I've been reading through the notes and you present the material extremely well. I especially like how you discuss naive approaches before going about a better way to do things (e.g., computing a gradient numerically vs analytic). This is rare in teaching but, from a student's perspective, it really helps fill in the gaps of knowledge as you try to reason and understand the process on your own.
Thanks! Unfortunately a lot of teaching is very relative and strongly depends on prior background. A different student gave me feedback on that section as: "Why are you expanding out all the random steps nonsense? Gradient descent takes one line to explain". It's the same for my lectures: No matter what I say or cover, at any point during the lecture some people are bored and some are completely lost. All you can hope for is hitting the median well and then learning to ignore (to some degree) the person who just asked a question that indicates that they are not following at all, and the person next to them who is yawning and on their phone.

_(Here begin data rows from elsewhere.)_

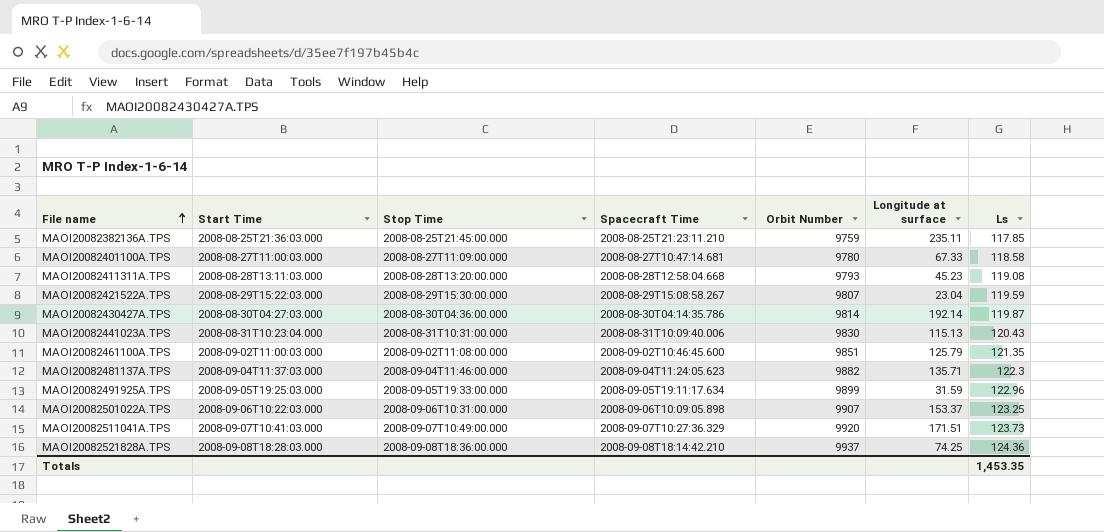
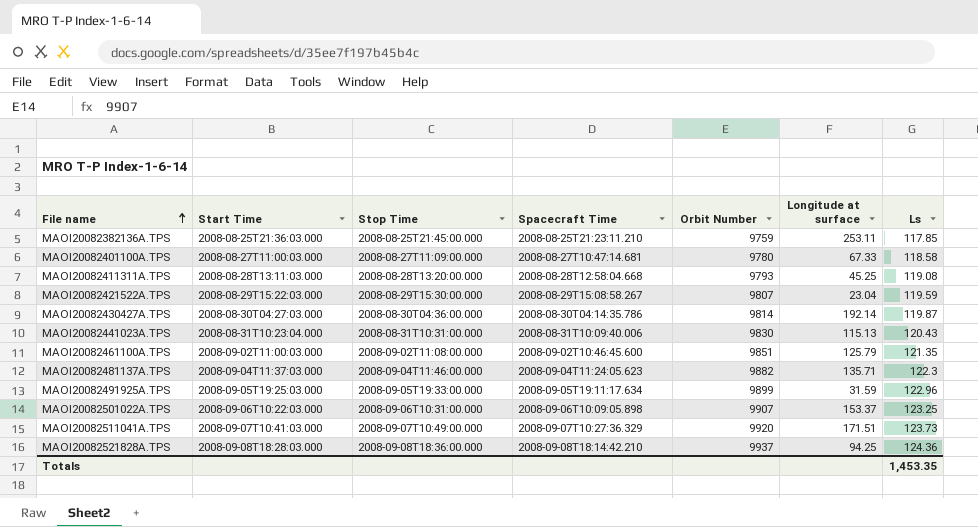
MAOI20082382136A.TPS | Longitude at surface: 235.11 -> 253.11
MAOI20082411311A.TPS | Longitude at surface: 45.23 -> 45.25
MAOI20082521828A.TPS | Longitude at surface: 74.25 -> 94.25

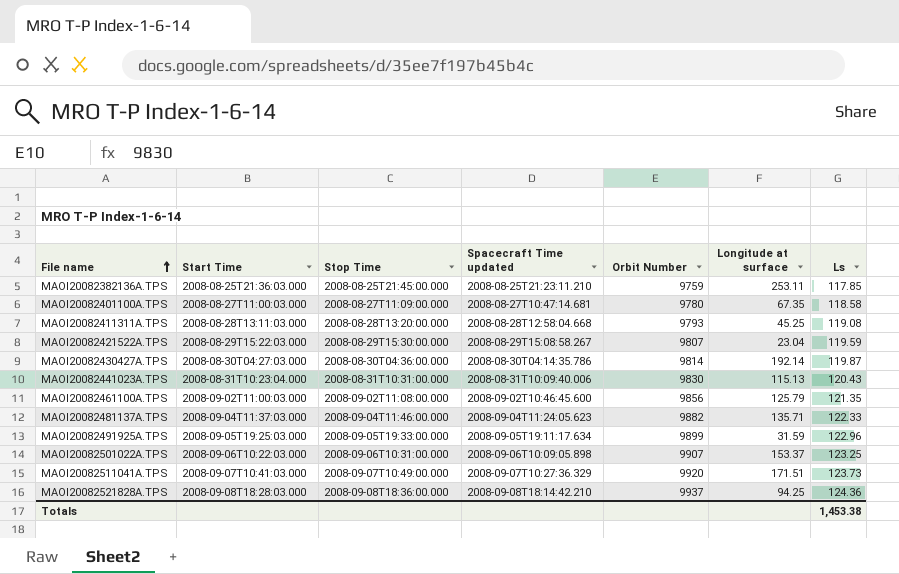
column name: Spacecraft Time -> Spacecraft Time updated
MAOI20082401100A.TPS | Longitude at surface: 67.33 -> 67.35
MAOI20082461100A.TPS | Orbit Number: 9851 -> 9856
MAOI20082481137A.TPS | Ls: 122.3 -> 122.33
Totals | Ls: 1,453.35 -> 1,453.38

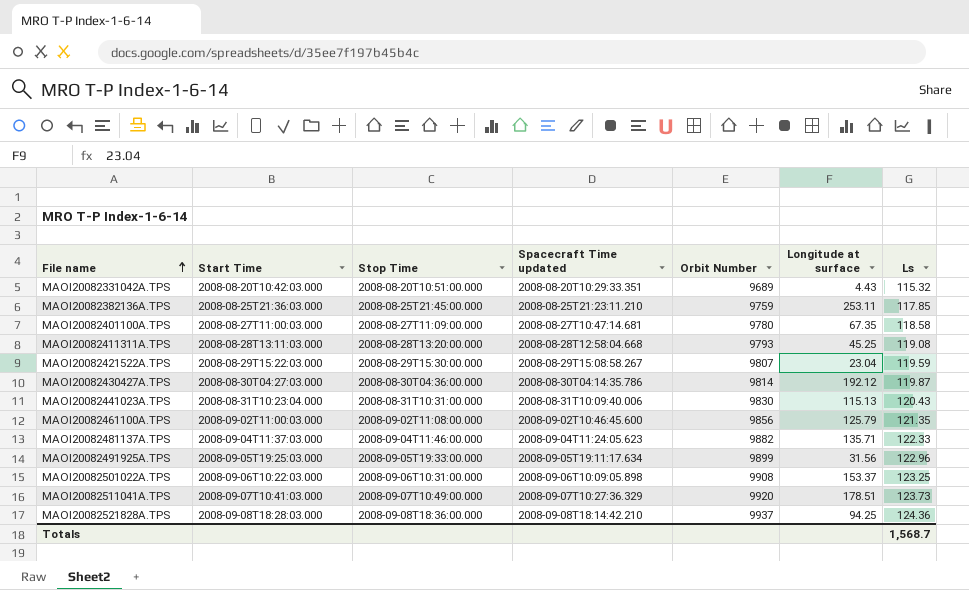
row MAOI20082331042A.TPS: none -> 2008-08-20T10:42:03.000 | 2008-08-20T10:51:00.000 | 2008-08-20T10:29:33.351 | 9689 | 4.43 | 115.32
MAOI20082430427A.TPS | Longitude at surface: 192.14 -> 192.12
MAOI20082491925A.TPS | Longitude at surface: 31.59 -> 31.56
MAOI20082501022A.TPS | Orbit Number: 9907 -> 9908
MAOI20082511041A.TPS | Longitude at surface: 171.51 -> 178.51
Totals | Ls: 1,453.38 -> 1,568.7

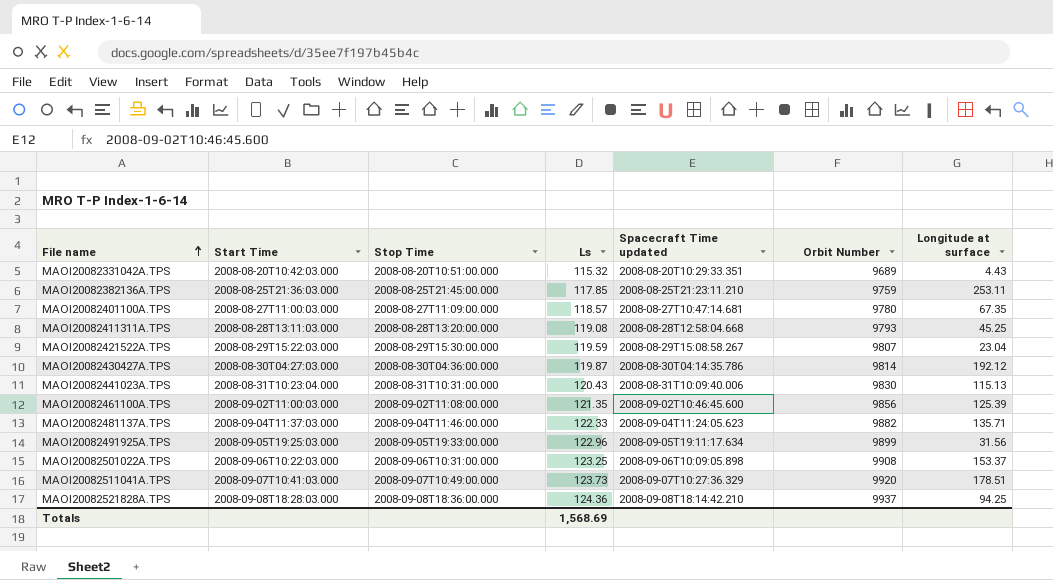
column Ls | position: 7 -> 4
MAOI20082401100A.TPS | Ls: 118.58 -> 118.57
MAOI20082461100A.TPS | Longitude at surface: 125.79 -> 125.39
Totals | Ls: 1,568.7 -> 1,568.69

I'd like to second karpathy here. When you do a practical interpretation of something like machine learning (and even deep learning!) I've had to cater to different tastes. Usually people in these classes fall in to either the more engineering side where breaking down gradient descent can help, or mathy where they've already done convex optimization and know the trade offs of LBFGS vs Conjugate Gradient and all properties of parametric models are obvious. The best thing you can do here is work with the students 1 on 1 to fill in the gaps. There's no silver bullet. Which is why I'd say taking the class in person is always going to be better than notes. I think karpathy is hitting a wider audience with the way he's handling the notes though.
Confused as to the downvote..but maybe I can clarify here. People wanting to apply deep learning tend to fall in to one of two camps: heavy CS with some applied ML experience and mathematicians who might not have as much experience building things. In karpathy's case, he's likely going to get a mix of students who have taken different classes. There's a lot of variance either way.